In the weeks before the NFL combine in Indianapolis, teams were becoming frustrated with Bryant. Front offices found the star wide receiver to have a more complex personality than originally expected. Furthermore, a hamstring injury has prohibited Bryant from working out before NFL scouts. He first skipped the combine, which is not uncommon among elite prospects. Bryant then skipped Oklahoma State’s pro day, again citing his hamstring. Reports, however, have surfaced that Bryant would have skipped the pro day regardless of the injury. He had planned to have a private workout in his native town of Lufkin, Texas.

In addition, the hamstring injury has forced franchises to look more in depth into Bryant’s injury history. He suffered a nagging ankle injury in his sophomore season, and various organizations believe that if Bryant struggled to stay on the field in a less physical, shorter college football schedule, then he will not be able to consistently stay healthy in the NFL.
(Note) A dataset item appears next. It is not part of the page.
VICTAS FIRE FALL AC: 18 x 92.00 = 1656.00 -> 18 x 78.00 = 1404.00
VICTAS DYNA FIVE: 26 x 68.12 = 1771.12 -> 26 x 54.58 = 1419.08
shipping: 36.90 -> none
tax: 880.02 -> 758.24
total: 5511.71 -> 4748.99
Perhaps NFL franchises should look back to 1998 for answers. Randy Moss, whose legal troubles were more serious, slipped to number 21 overall. Before that draft, experts thought that Moss might go in the Top 10. Moss went on to the Pro Bowl as a rookie, and he formed one of the greatest wide receiver tandems of all time with Cris Carter in Minnesota.
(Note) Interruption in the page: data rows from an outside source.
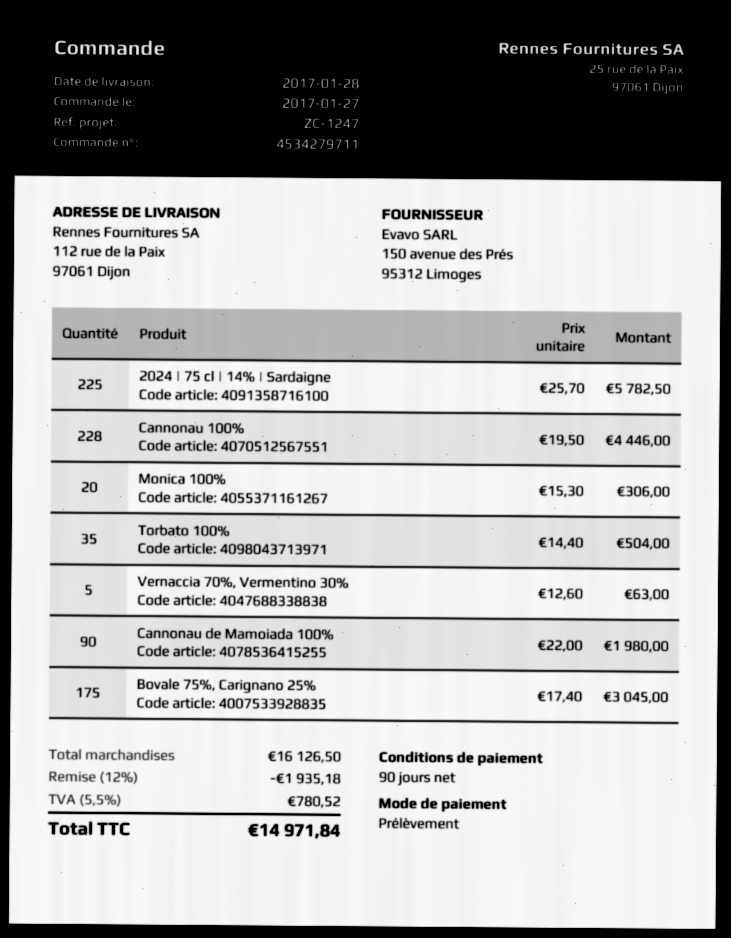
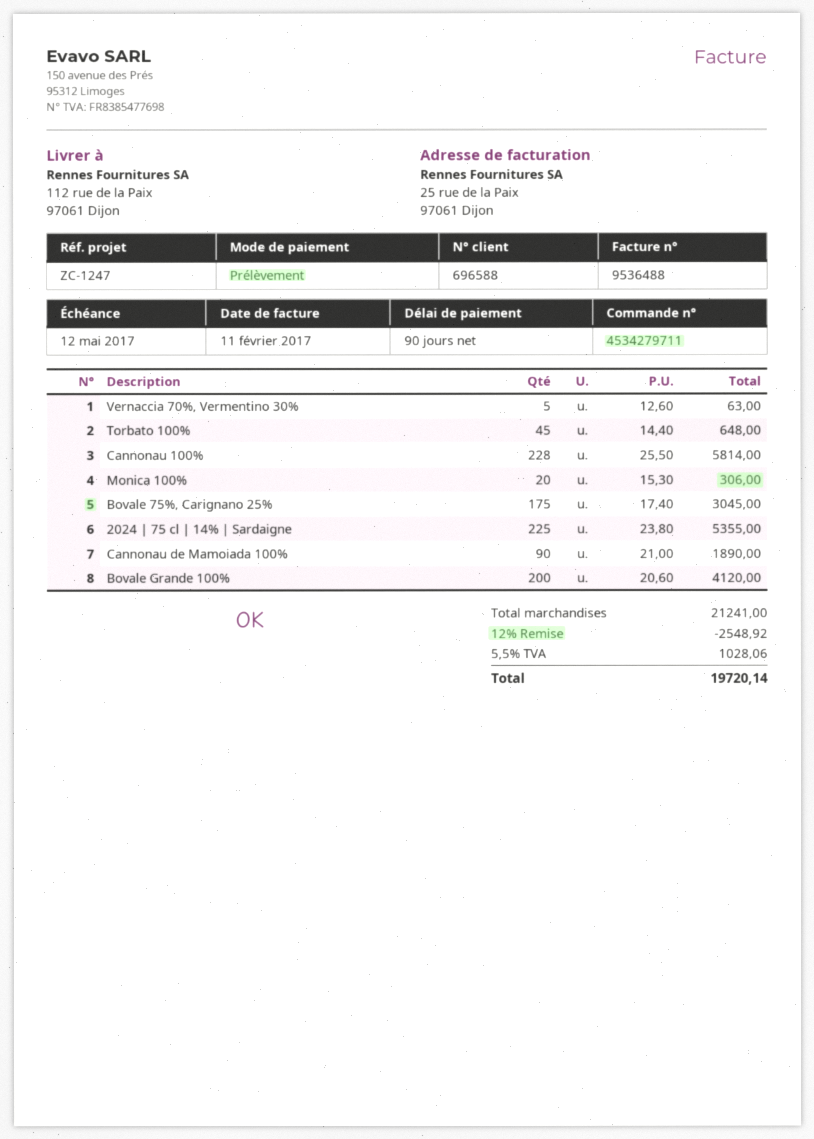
2024 | 75 cl | 14% | Sardaigne: 225 x 25.70 = 5782.50 -> 225 x 23.80 = 5355.00
Cannonau 100%: 228 x 19.50 = 4446.00 -> 228 x 25.50 = 5814.00
Torbato 100%: 35 x 14.40 = 504.00 -> 45 x 14.40 = 648.00
Cannonau de Mamoiada 100%: 90 x 22.00 = 1980.00 -> 90 x 21.00 = 1890.00
Bovale Grande 100%: none -> 200 x 20.60 = 4120.00
subtotal: 16126.50 -> 21241.00
discount: 12% = 1935.18 -> 12% = 2548.92
tax: 5.5% = 780.52 -> 5.5% = 1028.06
total: 14971.84 -> 19720.14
In contrast, the Tennessee Titans selected Adam “Pacman” Jones in 2005 with the sixth selection overall. Believed to be a game breaker on defense as well as in the return game, Jones was compared to a young Deion Sanders. Jones began to develop into one of the game’s most promising players. However, in 2007 all turned awry in Tennessee. Jones has been arrested 13 times. Consequently, he was suspended for the 2008 season, was released by the Titans and later by the Cowboys, and is now out of football.

Clearly, owners are willing to give players second chances, but is it warranted? The responsibility ultimately lies with the player himself. To succeed, Bryant would probably need a strict coach along with a strong team leader. Perhaps the New England Patriots or the Baltimore Ravens could fill the bill, both of whom have a need at wide receiver.